*** Block opens ***

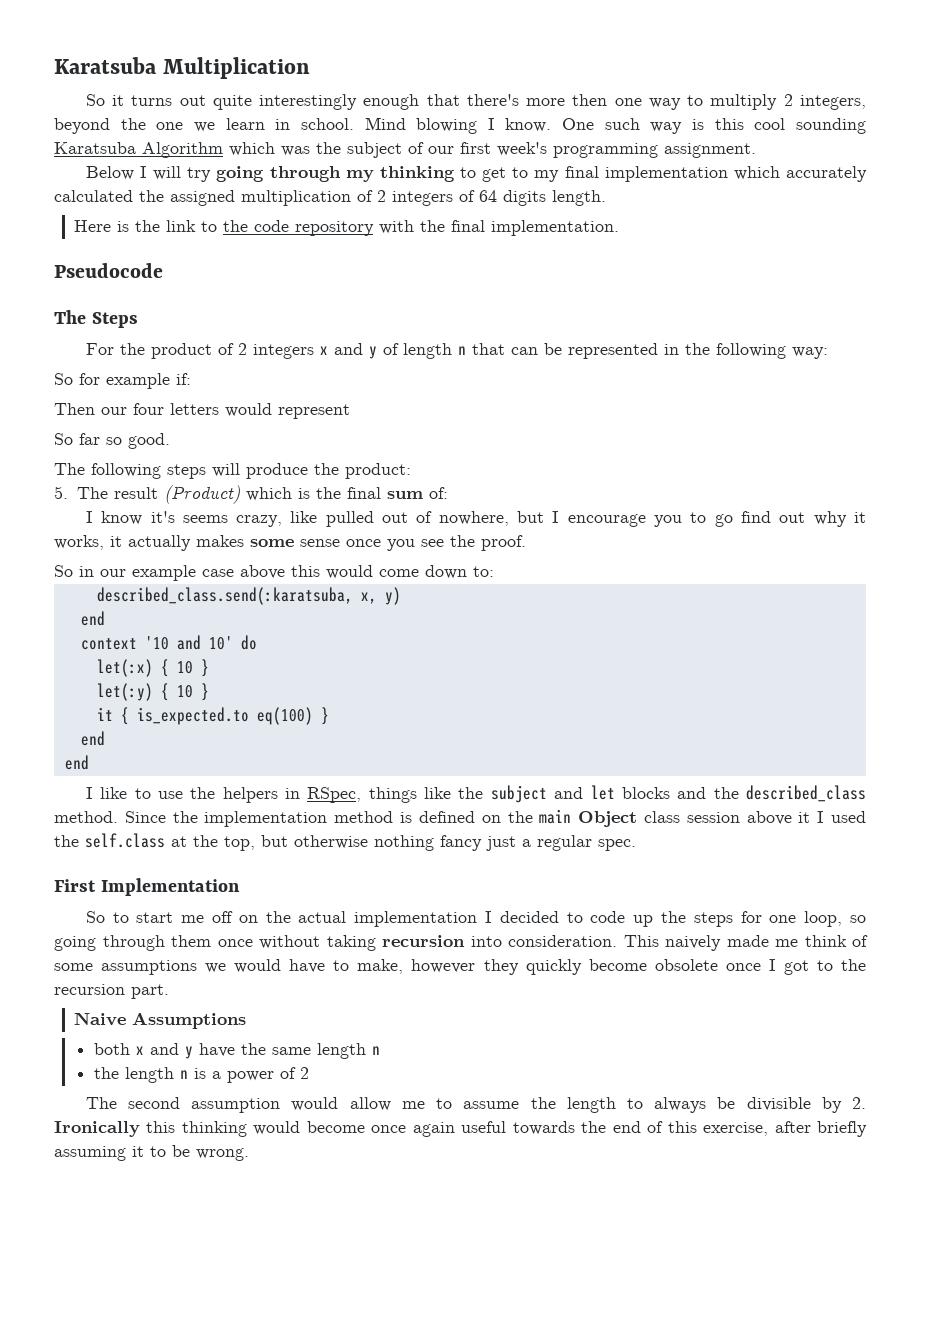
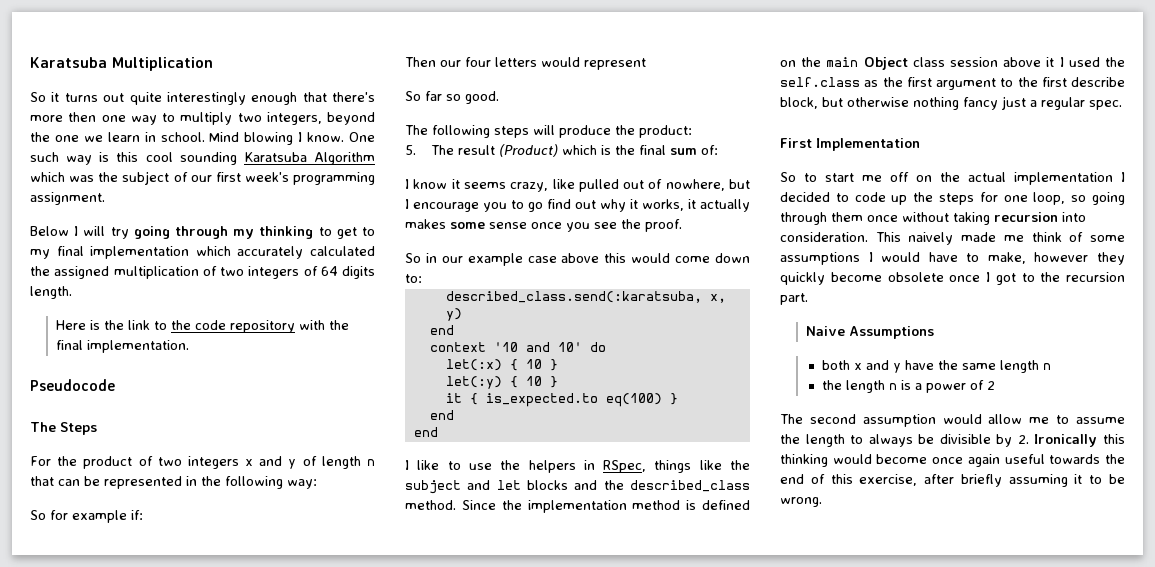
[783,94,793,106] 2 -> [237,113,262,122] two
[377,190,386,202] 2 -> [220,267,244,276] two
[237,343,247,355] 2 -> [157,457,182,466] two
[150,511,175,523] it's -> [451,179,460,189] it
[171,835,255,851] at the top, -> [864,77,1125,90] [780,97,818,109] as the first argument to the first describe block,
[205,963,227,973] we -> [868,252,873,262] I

*** Block closes ***

_WHAT IS NEEDED_:
Give the preceding data back exactly, minus every picture.

_ANSWER_:
[783,94,793,106] 2 -> [237,113,262,122] two
[377,190,386,202] 2 -> [220,267,244,276] two
[237,343,247,355] 2 -> [157,457,182,466] two
[150,511,175,523] it's -> [451,179,460,189] it
[171,835,255,851] at the top, -> [864,77,1125,90] [780,97,818,109] as the first argument to the first describe block,
[205,963,227,973] we -> [868,252,873,262] I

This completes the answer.